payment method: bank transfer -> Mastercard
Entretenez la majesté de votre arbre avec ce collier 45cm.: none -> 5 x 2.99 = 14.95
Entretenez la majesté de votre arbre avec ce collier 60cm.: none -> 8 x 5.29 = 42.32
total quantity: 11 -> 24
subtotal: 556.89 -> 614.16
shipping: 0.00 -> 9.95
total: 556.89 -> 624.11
-.-.-
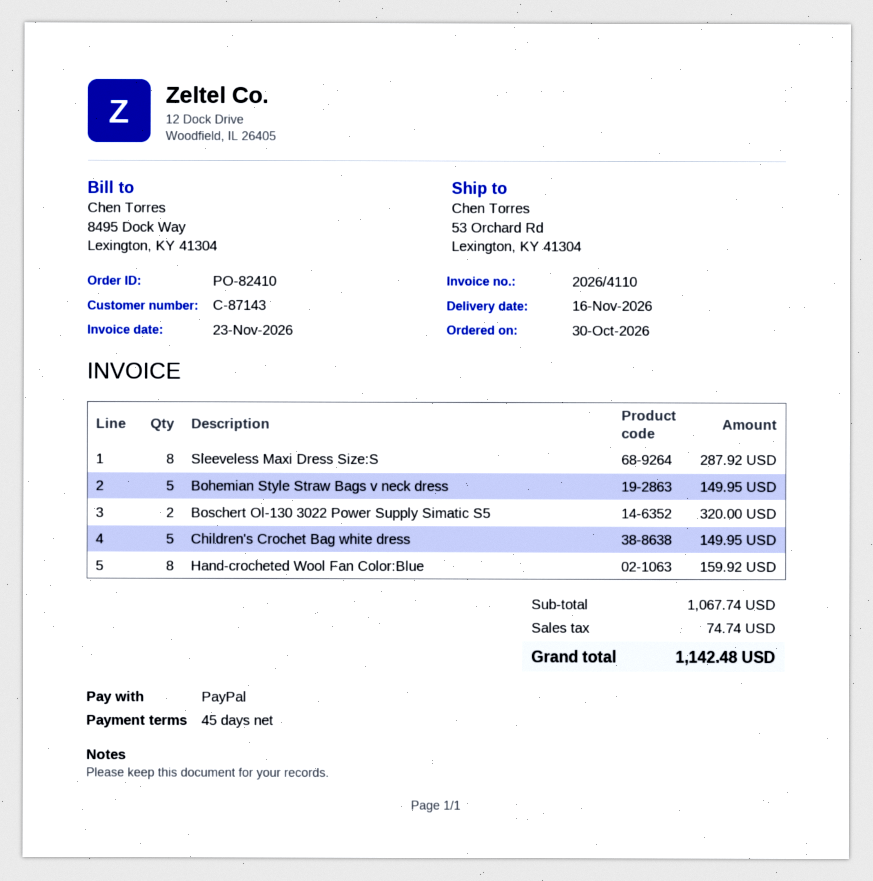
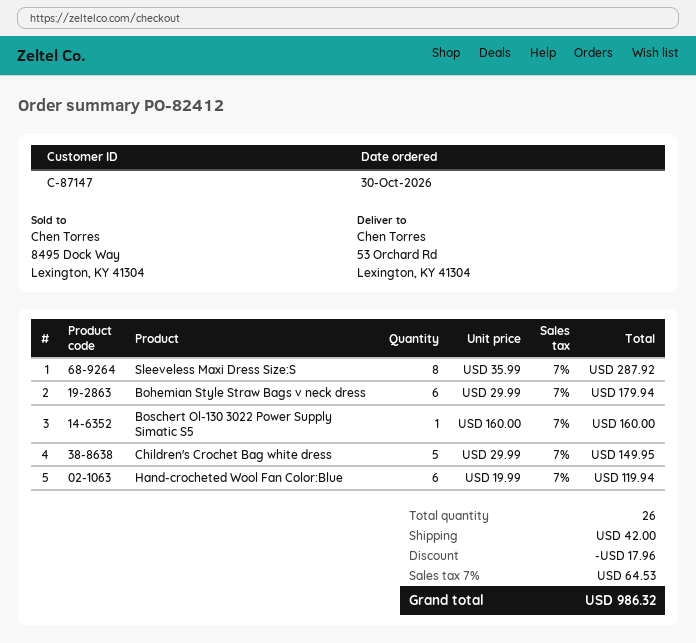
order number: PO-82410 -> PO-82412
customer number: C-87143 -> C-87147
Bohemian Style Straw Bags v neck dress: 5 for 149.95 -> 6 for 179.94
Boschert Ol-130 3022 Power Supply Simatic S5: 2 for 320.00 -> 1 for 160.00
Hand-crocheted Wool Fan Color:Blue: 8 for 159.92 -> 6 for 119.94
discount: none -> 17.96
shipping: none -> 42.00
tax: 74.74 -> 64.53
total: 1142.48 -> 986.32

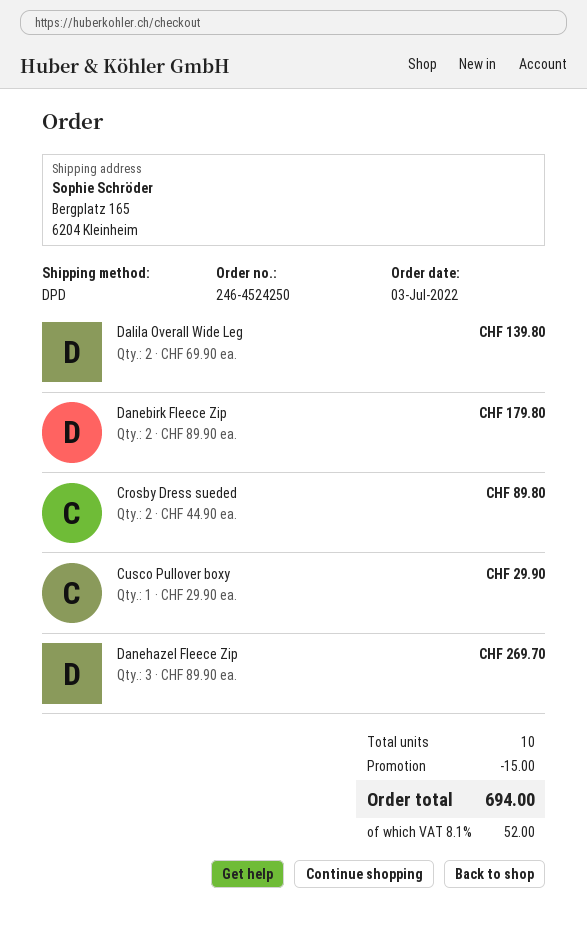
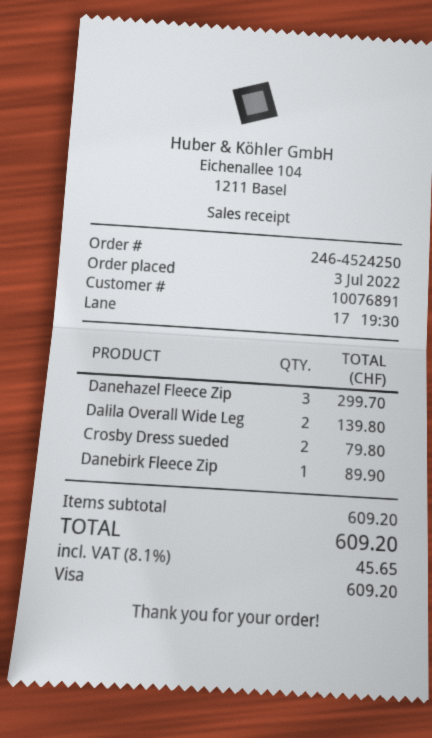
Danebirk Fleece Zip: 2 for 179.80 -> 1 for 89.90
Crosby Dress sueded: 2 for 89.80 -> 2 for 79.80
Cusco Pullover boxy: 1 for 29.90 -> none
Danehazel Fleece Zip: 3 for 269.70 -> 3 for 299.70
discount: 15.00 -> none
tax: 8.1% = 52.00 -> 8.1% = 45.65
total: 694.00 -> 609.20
-.-.-
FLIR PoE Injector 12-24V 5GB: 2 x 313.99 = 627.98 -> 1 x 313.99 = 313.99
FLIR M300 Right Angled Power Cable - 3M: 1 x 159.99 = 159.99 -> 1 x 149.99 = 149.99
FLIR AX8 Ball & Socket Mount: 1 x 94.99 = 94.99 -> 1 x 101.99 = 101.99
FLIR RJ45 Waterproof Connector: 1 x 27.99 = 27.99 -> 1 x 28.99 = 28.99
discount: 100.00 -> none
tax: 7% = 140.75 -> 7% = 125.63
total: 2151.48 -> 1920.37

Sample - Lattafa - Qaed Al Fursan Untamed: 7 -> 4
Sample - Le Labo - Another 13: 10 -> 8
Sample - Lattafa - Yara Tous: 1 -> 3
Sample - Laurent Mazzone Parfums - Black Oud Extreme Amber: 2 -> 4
-.-.-
◆ Exercise goal
Output should match, line for line, the stretch of the material above from the line holding "FLIR RJ45 Waterproof" through the line holding "Sample - Laurent".

◆ Problem solution
FLIR RJ45 Waterproof Connector: 1 x 27.99 = 27.99 -> 1 x 28.99 = 28.99
discount: 100.00 -> none
tax: 7% = 140.75 -> 7% = 125.63
total: 2151.48 -> 1920.37

Sample - Lattafa - Qaed Al Fursan Untamed: 7 -> 4
Sample - Le Labo - Another 13: 10 -> 8
Sample - Lattafa - Yara Tous: 1 -> 3
Sample - Laurent Mazzone Parfums - Black Oud Extreme Amber: 2 -> 4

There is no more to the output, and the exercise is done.